As ashamed as I am to admit it, I sometimes try to run away.
No-one is immune from the horrors of this earthly life. Not St. Paul, not the Psalmist, not even Jesus. This past Sunday, Paul reflected on his situation, being imprisoned and awaiting punishment, saying “I am already being poured out like a libaton.” (II Timothy 4:6) Today, he declares “We are being slain all the day; we are looked upon as sheep to be slaughtered,” (Romans 8:36), as the Psalmist writes, “My heart is pierced within me.” (Psalm 109:22b) Even Jesus hears the warning, “Go, leave this place, for Herod wants to kill you.” (Luke 13:31)

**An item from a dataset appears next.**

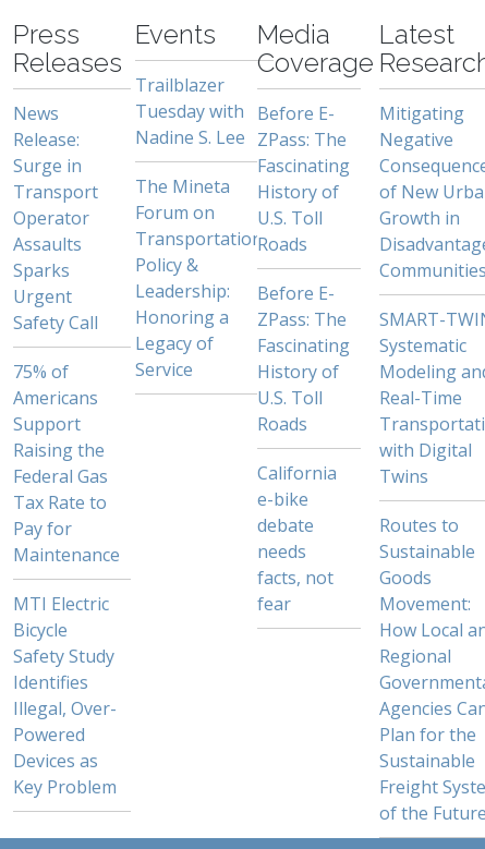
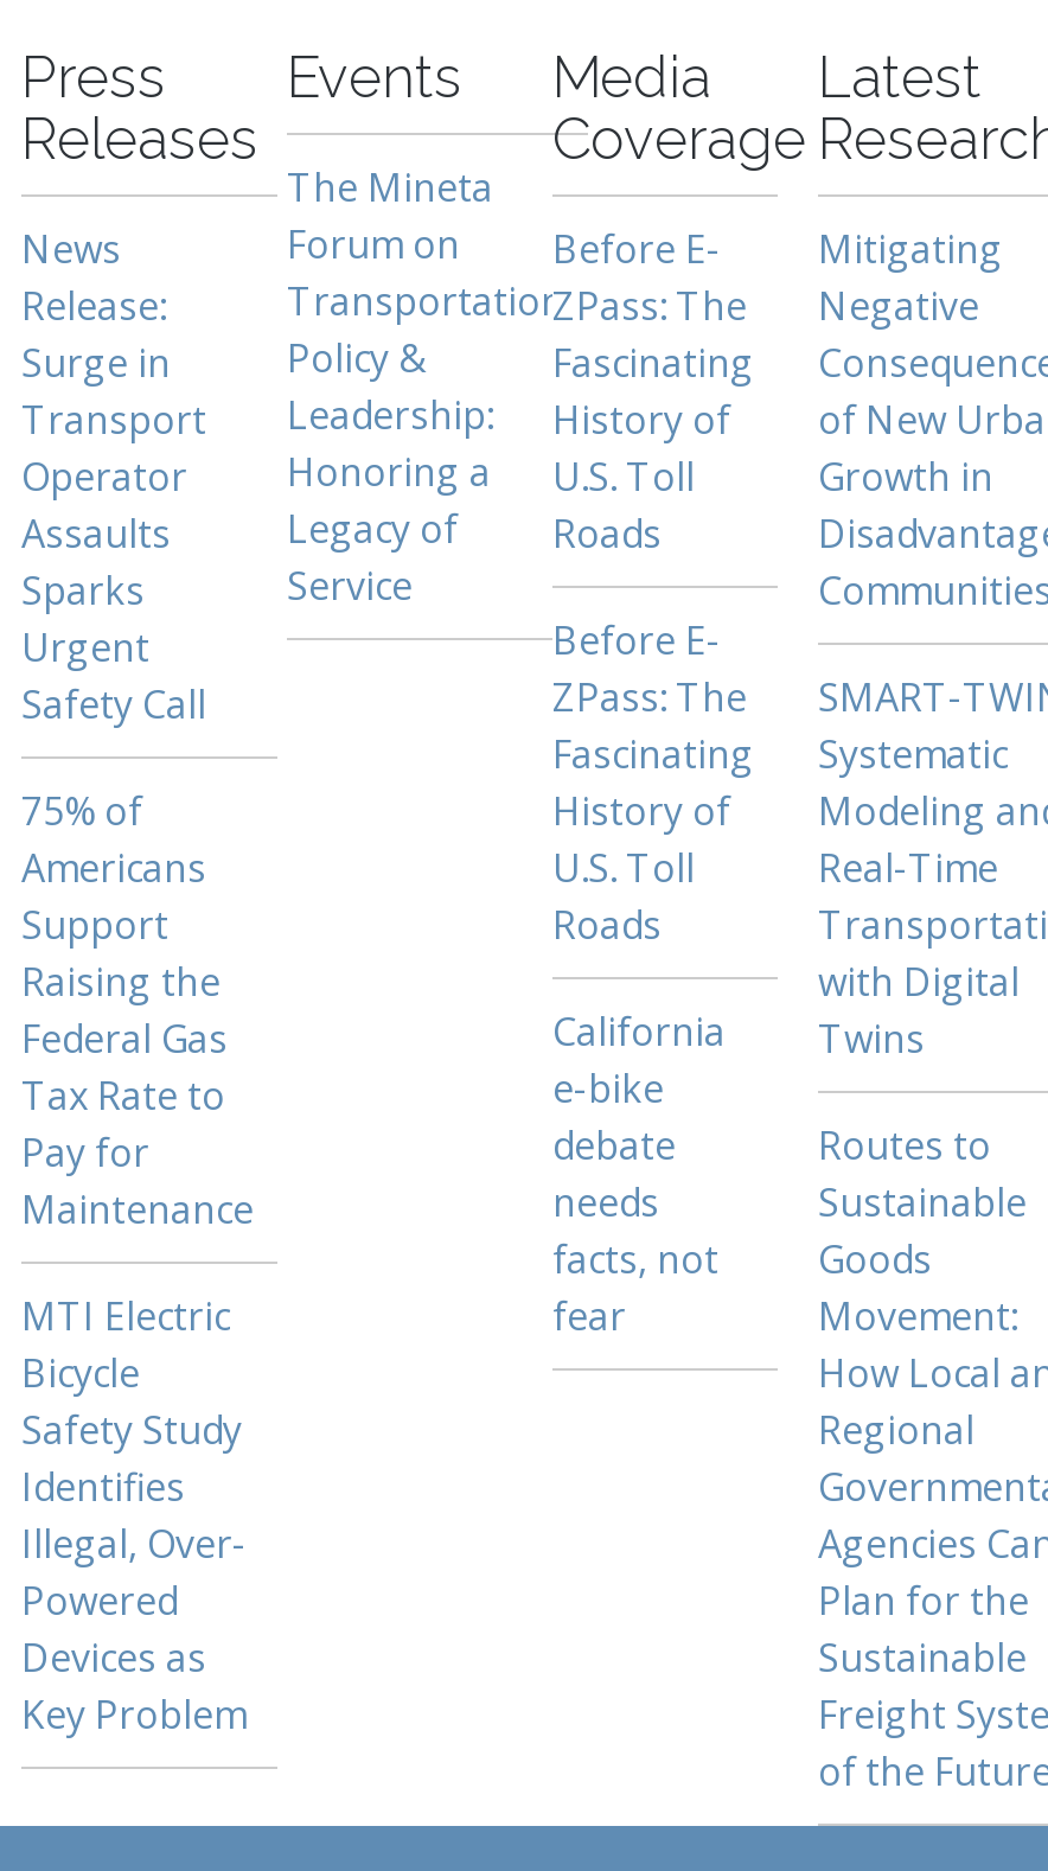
[135,73,245,149] Trailblazer | Tuesday with | Nadine S. Lee -> none
moved [135,174,230,381] -> [287,160,493,611]: The Mineta | Forum on | Policy & | Leadership: | Honoring a | Legacy of | Service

As much as I’d rather run away, Jesus sets the ultimate example.
As terrifying and saddening as these statements – these realities – are, in nearly the same breath we are reminded to not lose hope, to be patient and to seek the great joy and love of God. Jesus replies standing up and calling Herod a “fox” (the literal translation would be closer to “jackal,” an insult in ancient Greek). He says “You go and tell that fox, ‘Behold, I cast out demons and I perform healings today and tomorrow, and on the third day I accomplish my purpose. I must continue on my way.” (Luke 13:32-33a)
We can weather the storms of life with Jesus at our side, for, as the Psalmist also writes, “He stands at the right hand of the poor man to save him.” (Psalm 109:31) Saint Paul, though, says it as completely as I think possible:
“If God is for us, then who can be against us?
All these things we conquer overwhelmingly through him who loved us.
For I am convinced that neither death, nor life, nor angels, nor principalities,
nor present things, nor future things, nor powers, nor height, nor depth,
nor any other creature will be able to separate us
from the love of God in Christ Jesus our Lord.” (Romans 8:31b, 37-39)
As Passionists, as Christians, we know the glorious dawning of life which blasts forth from the tomb of darkness. Sometimes we have to wade through the muck – sometimes we have to be covered with manure – sometimes we must be nailed to the cross and face our trials. But on the other side, friends, with Jesus walking with us, is joy, love, and a new life beyond all imagination.
Dear God, thank you for the gift of all the gifts you give us. Grant us the strength to stand on the rubble, hold our heads high, and look to the light as we step forward on the path laid before us. Amen.
Paul Puccinelli is Director of Liturgy & Music at St. Rita Parish in Sierra Madre, California, and a member of the retreat team at Mater Dolorosa Passionist Retreat Center.